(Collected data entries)
────────────────────
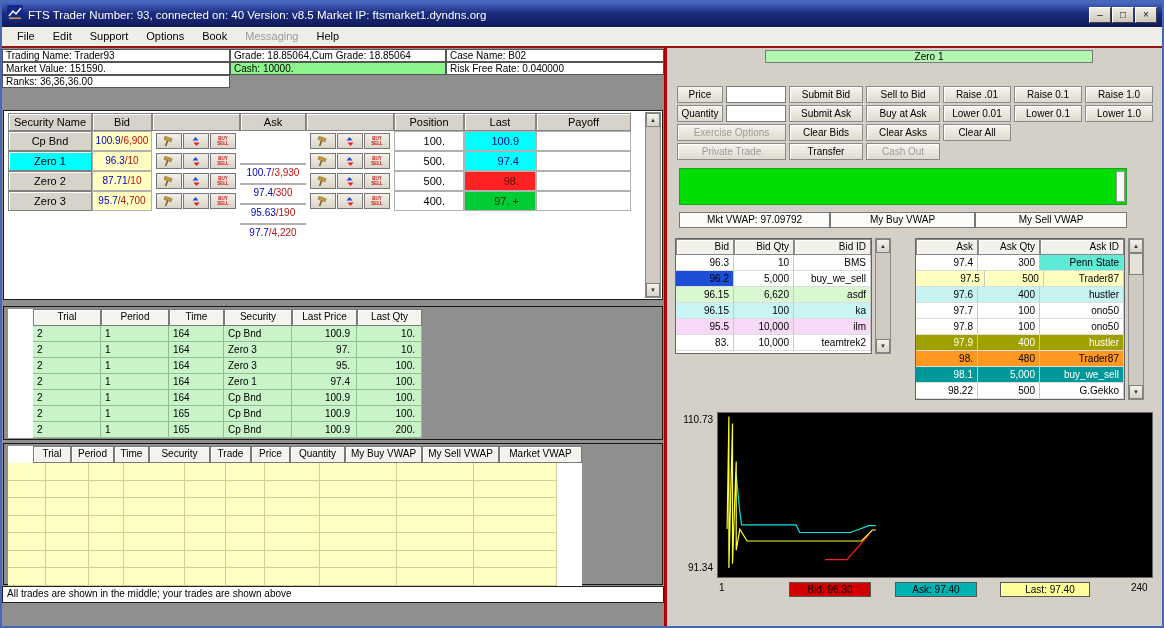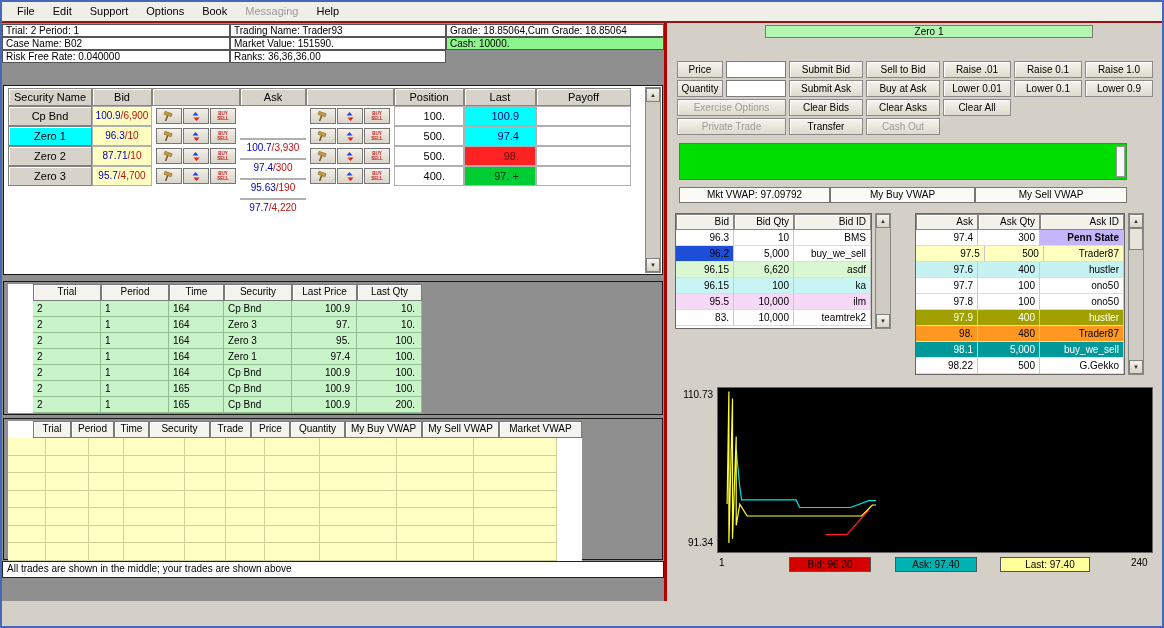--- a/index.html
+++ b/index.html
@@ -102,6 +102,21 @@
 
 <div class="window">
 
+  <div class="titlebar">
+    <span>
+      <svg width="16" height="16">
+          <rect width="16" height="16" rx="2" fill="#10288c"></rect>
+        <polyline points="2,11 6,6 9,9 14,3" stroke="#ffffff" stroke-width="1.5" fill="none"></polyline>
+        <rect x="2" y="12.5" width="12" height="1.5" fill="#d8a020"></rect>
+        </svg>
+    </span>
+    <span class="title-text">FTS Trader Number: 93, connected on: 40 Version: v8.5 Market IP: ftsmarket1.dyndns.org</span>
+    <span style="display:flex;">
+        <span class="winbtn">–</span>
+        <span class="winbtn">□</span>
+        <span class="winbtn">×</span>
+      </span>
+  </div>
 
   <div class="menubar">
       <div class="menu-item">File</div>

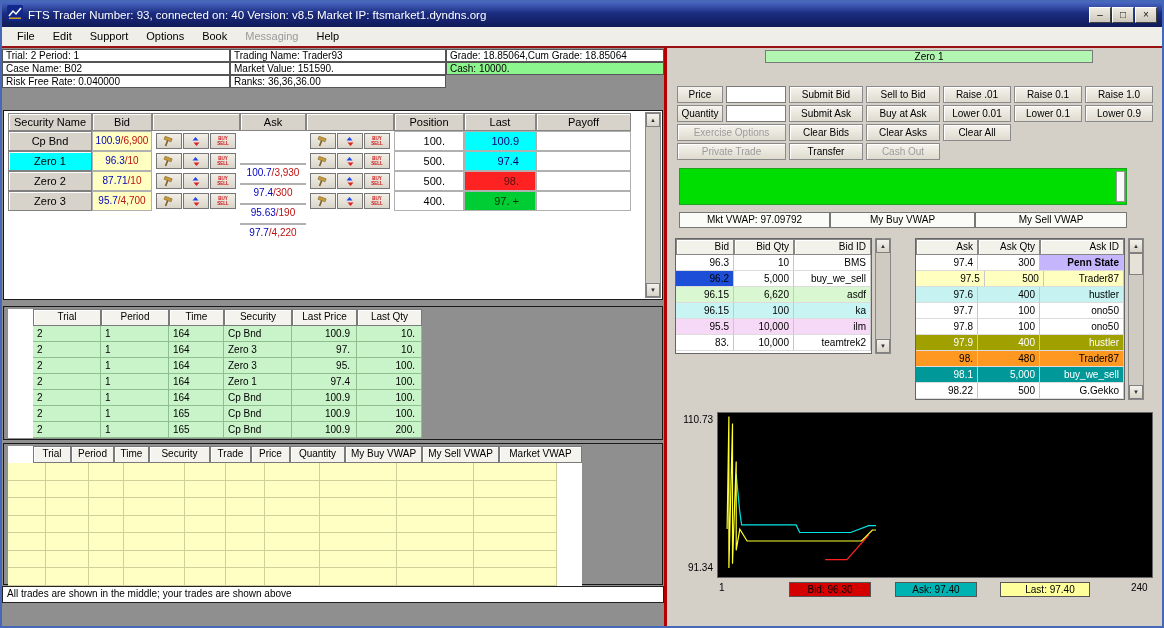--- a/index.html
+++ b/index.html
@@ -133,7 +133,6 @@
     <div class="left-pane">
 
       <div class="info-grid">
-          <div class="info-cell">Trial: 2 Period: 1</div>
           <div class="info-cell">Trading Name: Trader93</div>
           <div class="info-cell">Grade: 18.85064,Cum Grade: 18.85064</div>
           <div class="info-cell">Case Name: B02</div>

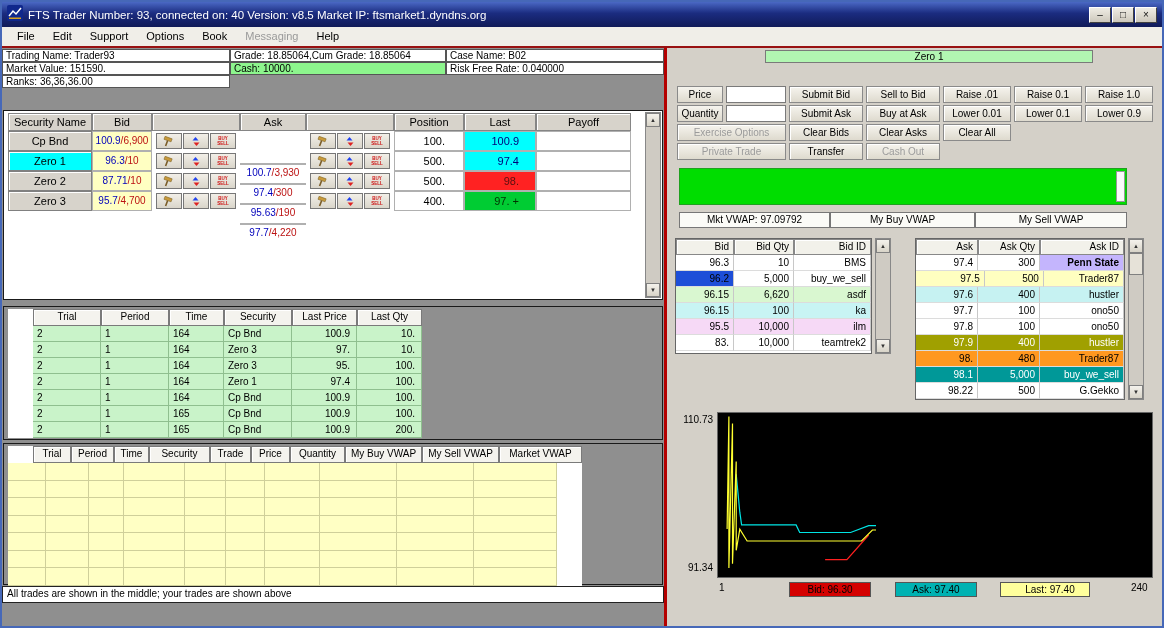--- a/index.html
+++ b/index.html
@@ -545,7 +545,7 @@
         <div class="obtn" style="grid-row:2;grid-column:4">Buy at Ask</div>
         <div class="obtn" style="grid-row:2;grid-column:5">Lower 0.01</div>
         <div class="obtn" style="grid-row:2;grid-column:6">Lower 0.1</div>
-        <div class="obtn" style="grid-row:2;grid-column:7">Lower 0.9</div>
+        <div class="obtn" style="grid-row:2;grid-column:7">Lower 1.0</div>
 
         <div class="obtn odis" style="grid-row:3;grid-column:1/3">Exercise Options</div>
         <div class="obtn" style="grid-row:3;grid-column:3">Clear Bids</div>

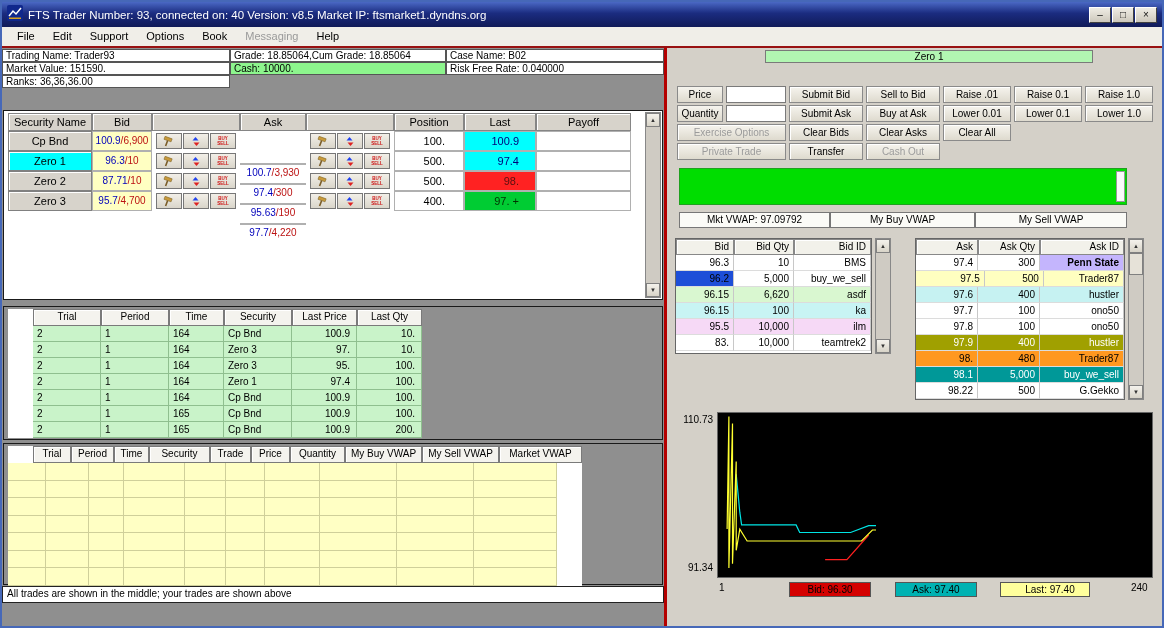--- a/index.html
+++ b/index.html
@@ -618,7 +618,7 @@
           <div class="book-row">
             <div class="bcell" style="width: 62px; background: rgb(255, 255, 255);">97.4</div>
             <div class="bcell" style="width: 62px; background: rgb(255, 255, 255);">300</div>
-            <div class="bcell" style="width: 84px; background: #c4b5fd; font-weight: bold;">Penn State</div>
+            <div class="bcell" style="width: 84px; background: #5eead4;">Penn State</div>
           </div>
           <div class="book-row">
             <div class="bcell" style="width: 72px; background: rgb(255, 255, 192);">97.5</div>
────────────────────
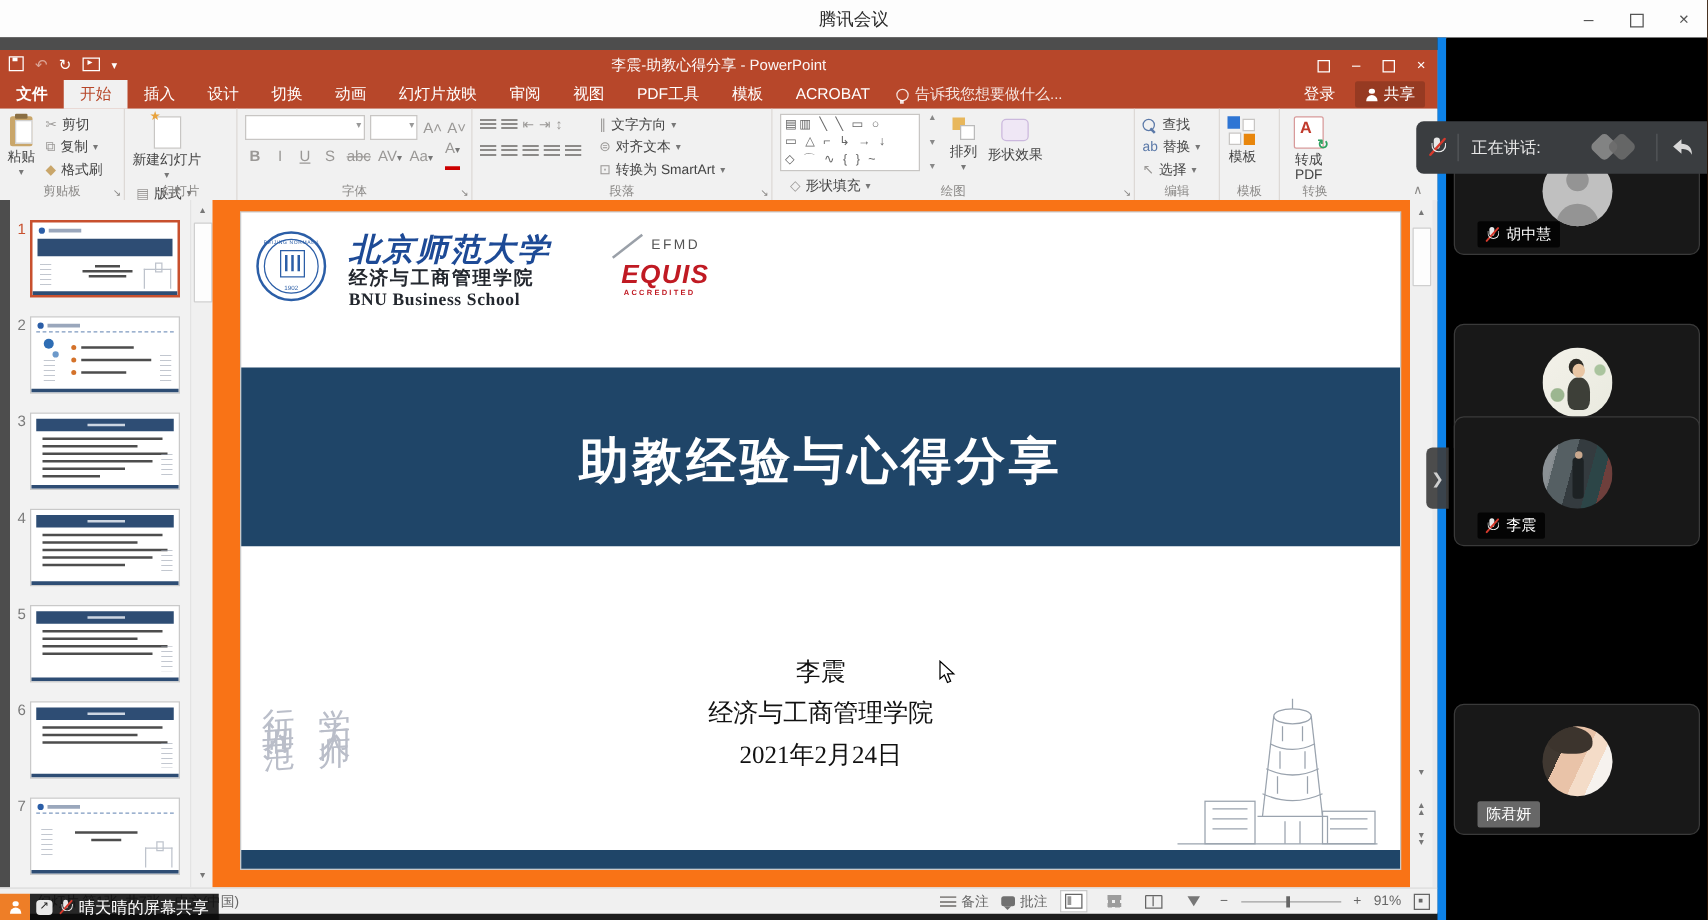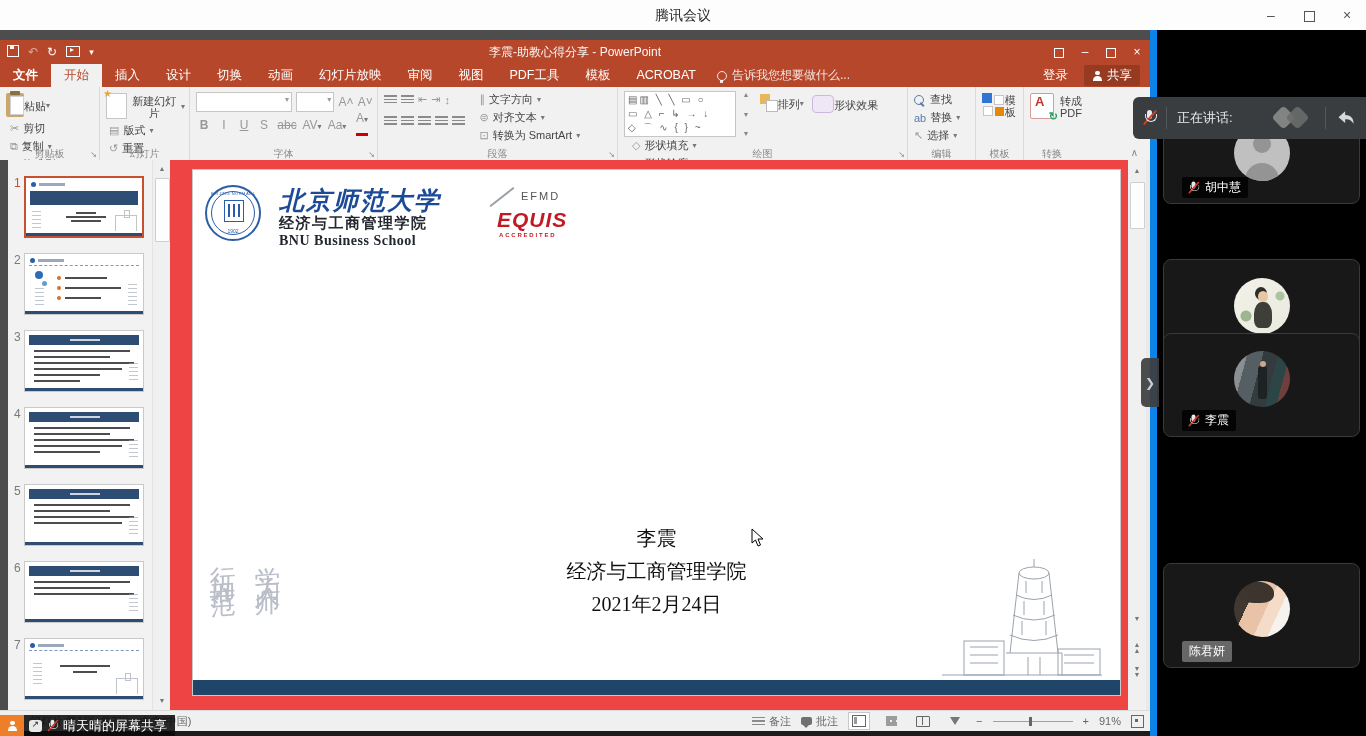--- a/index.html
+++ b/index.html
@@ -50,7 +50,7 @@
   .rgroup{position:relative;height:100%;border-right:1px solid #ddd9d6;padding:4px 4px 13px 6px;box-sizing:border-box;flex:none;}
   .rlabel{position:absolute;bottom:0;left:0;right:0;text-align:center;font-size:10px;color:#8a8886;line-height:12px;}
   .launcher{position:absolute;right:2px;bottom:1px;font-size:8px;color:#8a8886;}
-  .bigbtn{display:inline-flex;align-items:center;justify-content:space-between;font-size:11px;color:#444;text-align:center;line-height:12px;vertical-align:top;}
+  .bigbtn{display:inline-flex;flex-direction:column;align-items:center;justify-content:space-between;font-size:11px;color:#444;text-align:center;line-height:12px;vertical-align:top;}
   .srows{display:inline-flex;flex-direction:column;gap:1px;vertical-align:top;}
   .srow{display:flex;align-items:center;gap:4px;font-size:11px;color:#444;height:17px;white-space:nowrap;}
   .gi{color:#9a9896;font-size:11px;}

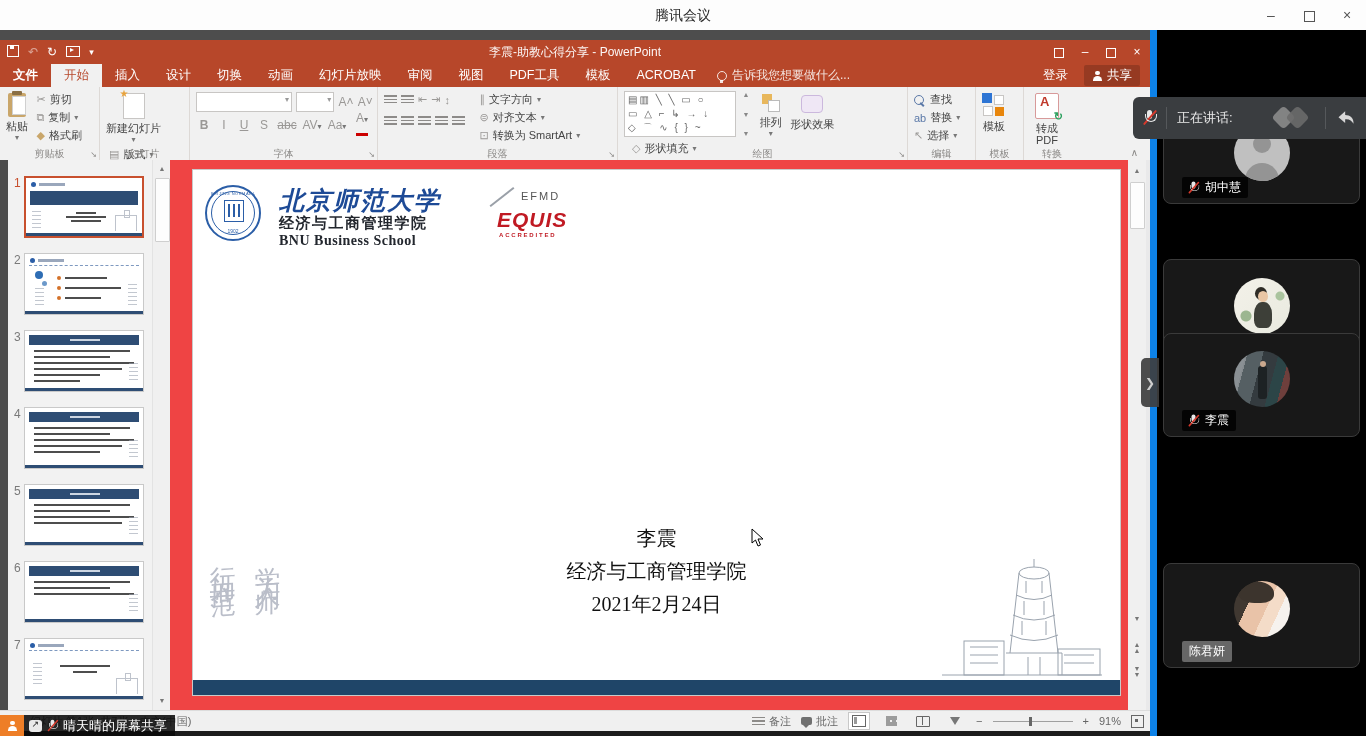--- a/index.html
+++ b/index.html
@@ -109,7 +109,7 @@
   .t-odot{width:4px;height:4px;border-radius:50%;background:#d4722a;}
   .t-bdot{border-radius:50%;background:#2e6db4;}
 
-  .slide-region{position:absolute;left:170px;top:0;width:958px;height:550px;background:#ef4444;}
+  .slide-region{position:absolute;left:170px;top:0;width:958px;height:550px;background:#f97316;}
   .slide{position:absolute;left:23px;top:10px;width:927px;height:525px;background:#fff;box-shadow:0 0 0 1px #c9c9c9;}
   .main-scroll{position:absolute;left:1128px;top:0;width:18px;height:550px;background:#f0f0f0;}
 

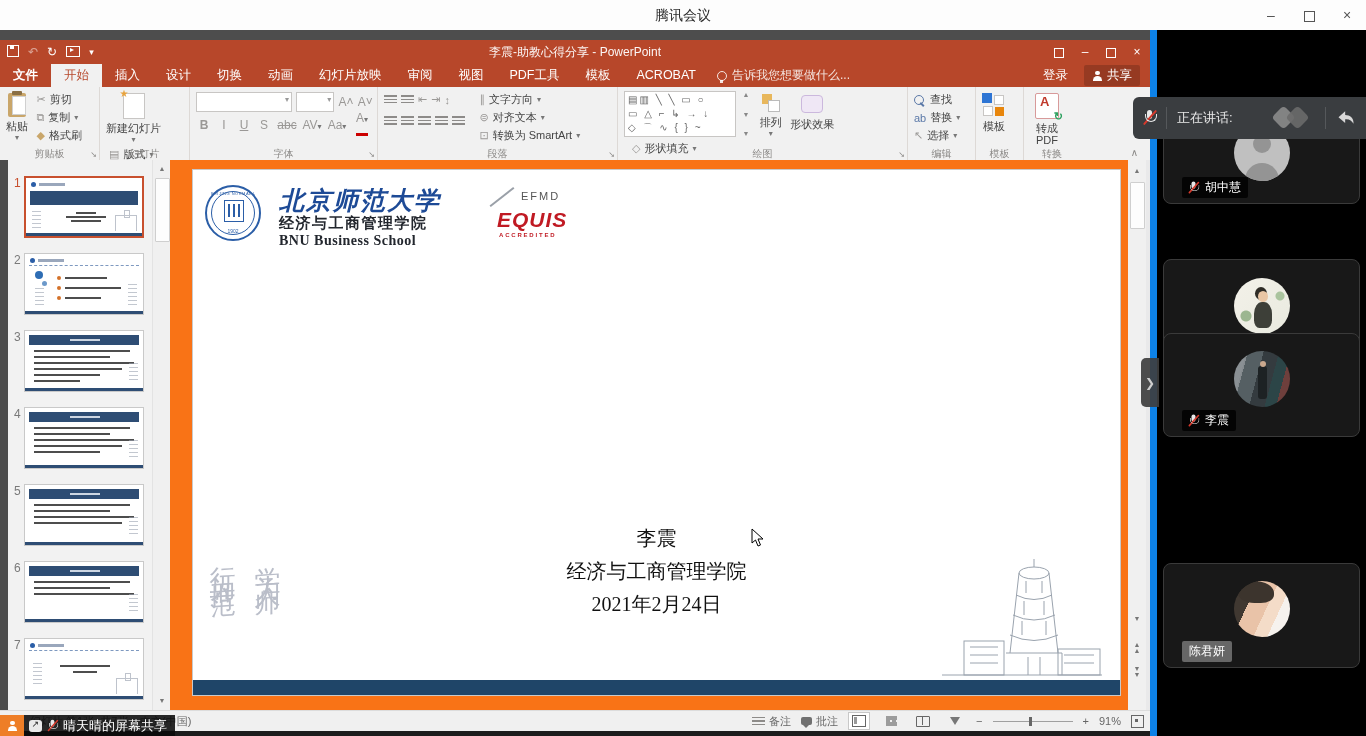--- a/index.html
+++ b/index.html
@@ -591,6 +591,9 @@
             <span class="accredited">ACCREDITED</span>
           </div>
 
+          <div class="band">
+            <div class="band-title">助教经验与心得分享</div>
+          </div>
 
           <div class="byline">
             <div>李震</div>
────────────────────
Exercise directions:
All lines with the string "winbtn" must be copied from the data.

Solution to the exercise:
+        <span class="winbtn">–</span>
+        <span class="winbtn">□</span>
+        <span class="winbtn">×</span>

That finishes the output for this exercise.